A Daf Shellette could be distinguished from the Fiat Shellette by its double headlights and Alfa Romeo Giulia rear lights.

The Daf version was based on the Daf 33 platform, but had the larger 844 cc 2-cylinder air cooled engine of the Daf 44 in front of the car, with 34 PS.

==Production==
The regular Fiat 850 Michelotti Shellette was produced from 1968 into the early 1970s. The company was first and foremost a design studio and didn't have a workshop until 1959, mainly for building prototypes. In 1967, it opened its own carrozzeria in Orbassano, near Turin. Possibly that is where it produced the Shellettes.

Most sources speak of some 80 vehicles in total. That number includes the Daf Kini and a couple of Shellettes based on the Daf 33 platform, plus at least one based on the BMC 1100 platform, which was a prototype made by Michelotti in an attempt to sell the concept to BLMC Australia. The BMC prototype has a steel body and can be easily identified because it has rectangular headlights as on the Triumph Toledo and centrally placed instrumentation as known of the 1970 Morris 1100.

==Famous users==
Apart from the Dutch royal family and Gianni Agnelli there were more well-known Michelotti Shellette users.

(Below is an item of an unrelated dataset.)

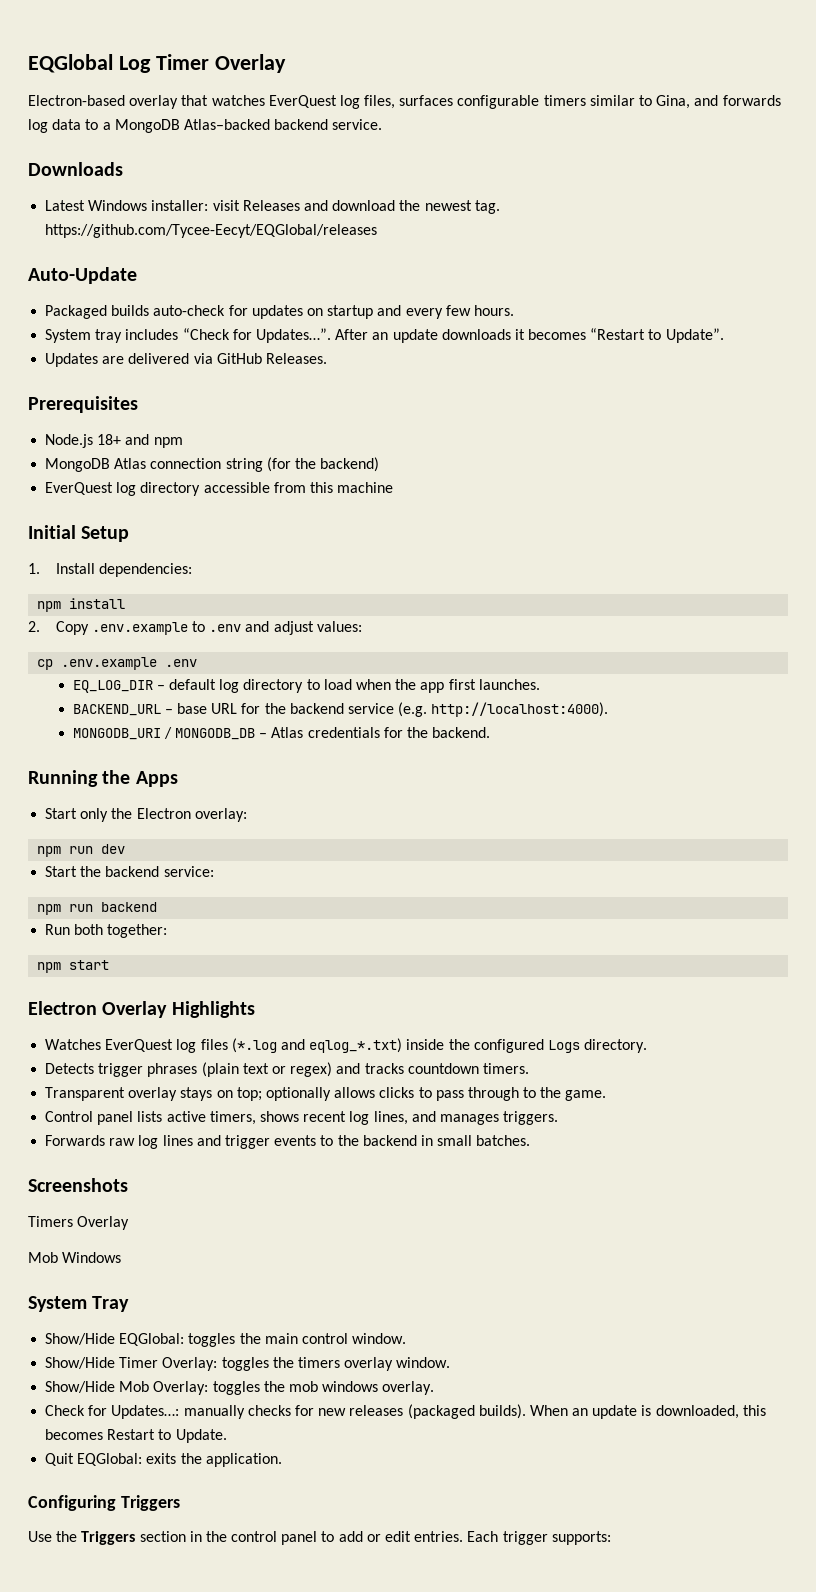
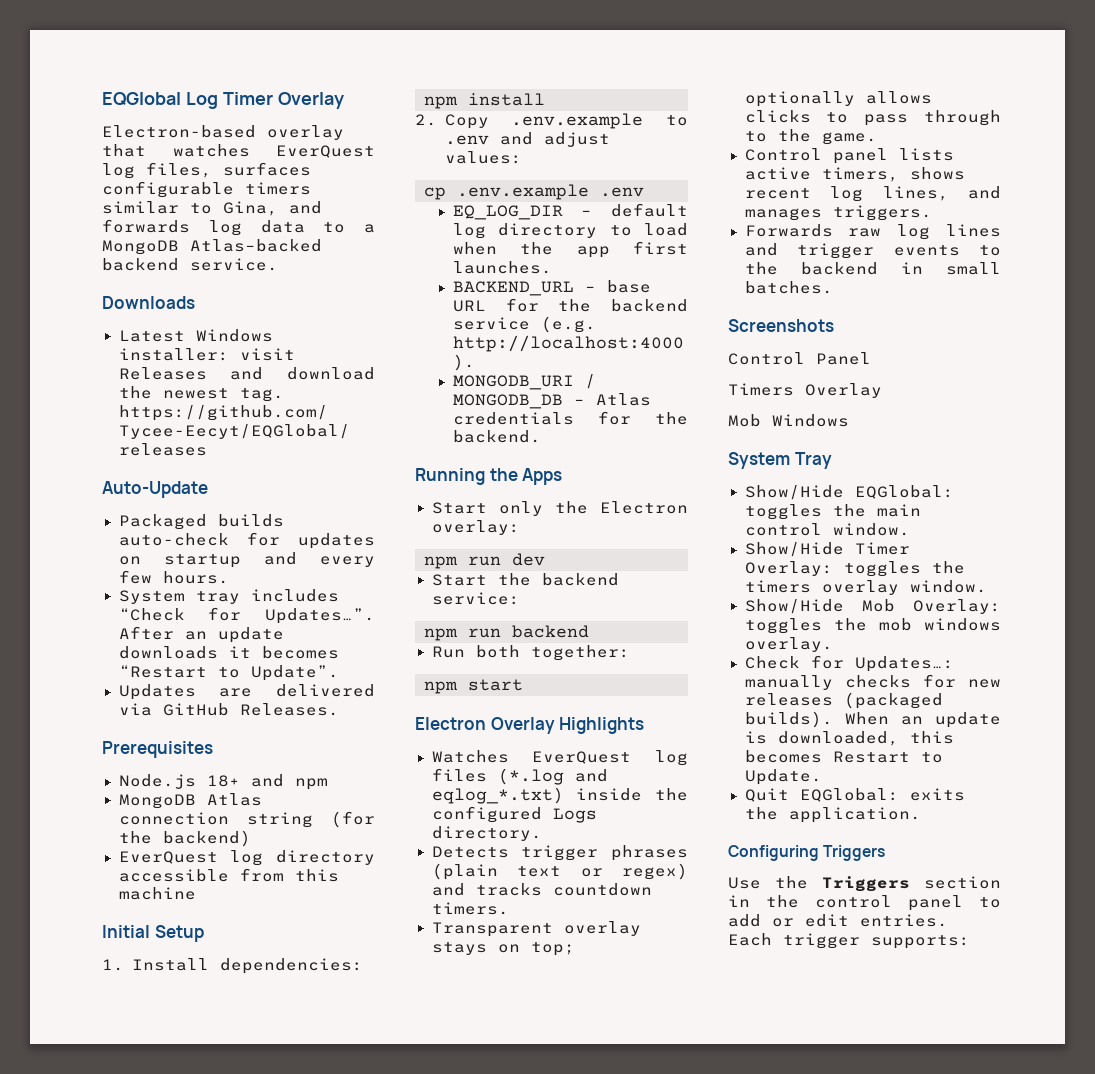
+ Control Panel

One of the Shellettes with Daf 44 underpinnings was especially ordered in 1968 by Aristoteles Onassis (because it had automatic Variomatic transmission), who used it in Monte Carlo to court his future wife Jackie and on his private island Skorpios (Greece); he also took it with him when traveling on his yacht.

The 'Onassis car' had a special feature because Onassis and his wife enjoyed breakfast at the beach: the wicker 'glove box' could be taken out of the dashboard and then function as a bread basket. A 1969 brochure also shows a wicker basket in front of the transmission lever.

One of the Fiat 850 Shellettes originally belonged to architect Philippe Starck, who sold it in 2014. Another known former Fiat 850 Shellette owner was Ringo Starr.

==Current situation==
The Daf Kini and ex-Onassis Daf Shellette are at the Daf Museum in Eindhoven (Netherlands). Another Daf Shellette is in a collection in the USA. A Fiat 850 Shellette is at the Louwman Museum in The Hague (Netherlands); this was one of two owned by industrial Simon Kingston from Santa Barbara (CA). Sometimes a Fiat Shellette shows up at an auction. The BMC version now spends its days in Switzerland.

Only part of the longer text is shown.